It's not uncommon for hospitals to offer music-based services to patients and visitors. But the music program at Stanford Hospital & Clinics - featuring such things as musician bedside visits, ambient music on the units, portable CD players for patient use, and concerts by both professional musicians and caregivers like the neuroscientist-by-day-rock-star-by-night Hypertonics - is particularly robust. A recent Palo Alto Online News article outlined the hospital's various offerings and discussed its effect on patients:
...Joseph Mollick, a staff physician in the Cancer Center, says in an interview that he especially likes the harp music played by Barbary Grant in the areas where patients get chemotherapy. When she begins to play, people turn the TVs down and everything gets hushed. "Instinctively they know that this is really special. It really does transform the small suites," he says.

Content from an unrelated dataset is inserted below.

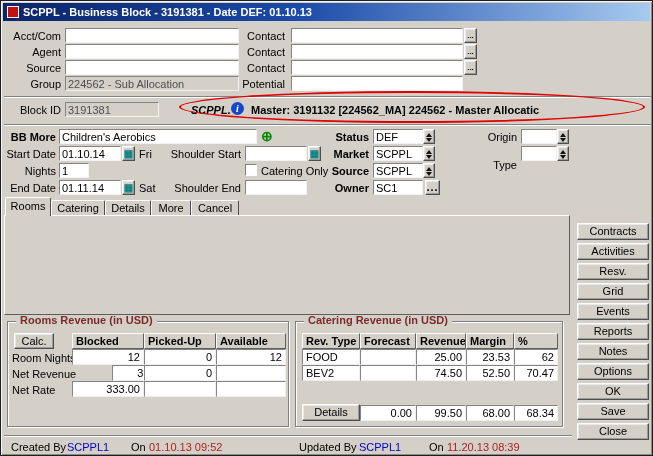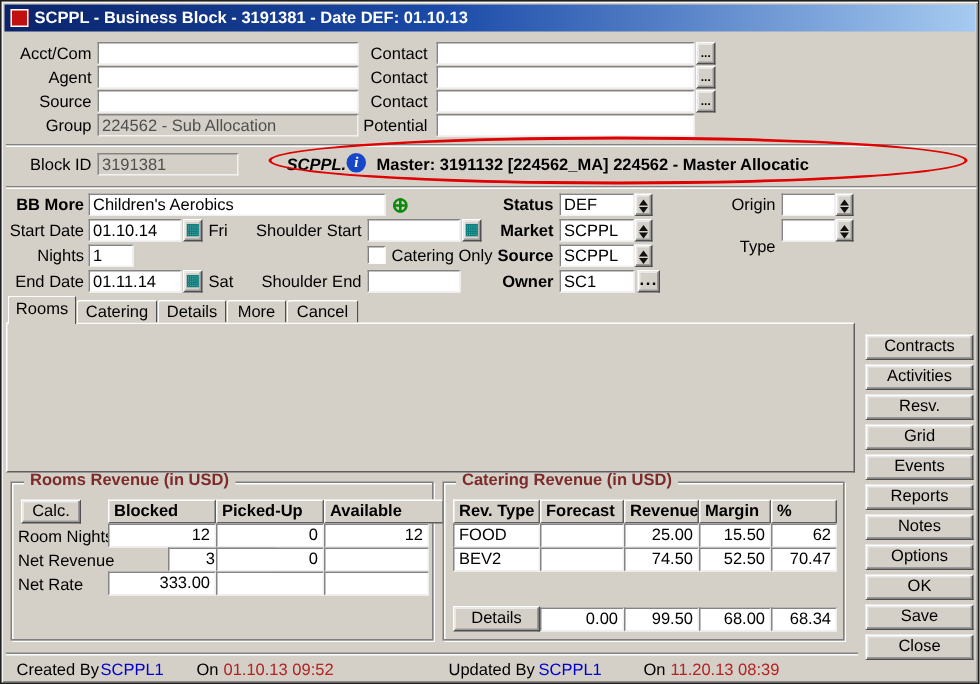"Available" div.hcell { width: 80px -> 70px }
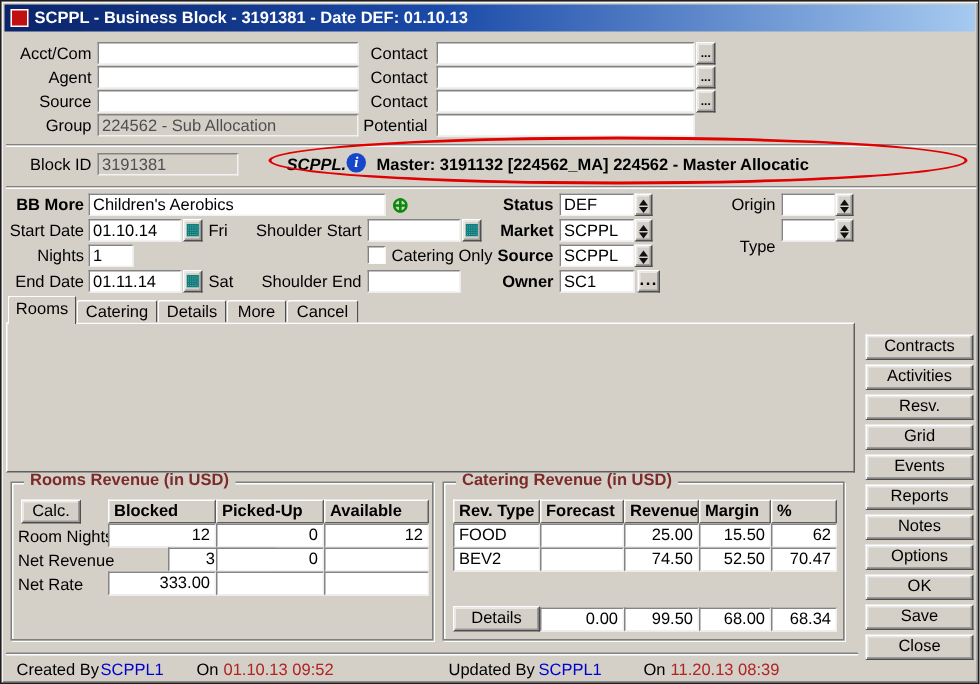"15.50" div.vcell { text: 15.50 -> 23.53 }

When asked about his beliefs on whether music can be healing, Mollick says: "There have been all sorts of efforts for people with life-threatening illnesses, to have them interact with art... All that is meant to release dopamine into people's brains and help them feel warmer and good about something."
He continues, "It's an important part of the Cancer Center, trying to overcome the inherent stress... anything we can do to minimize the heavy heart that people have when they walk in here."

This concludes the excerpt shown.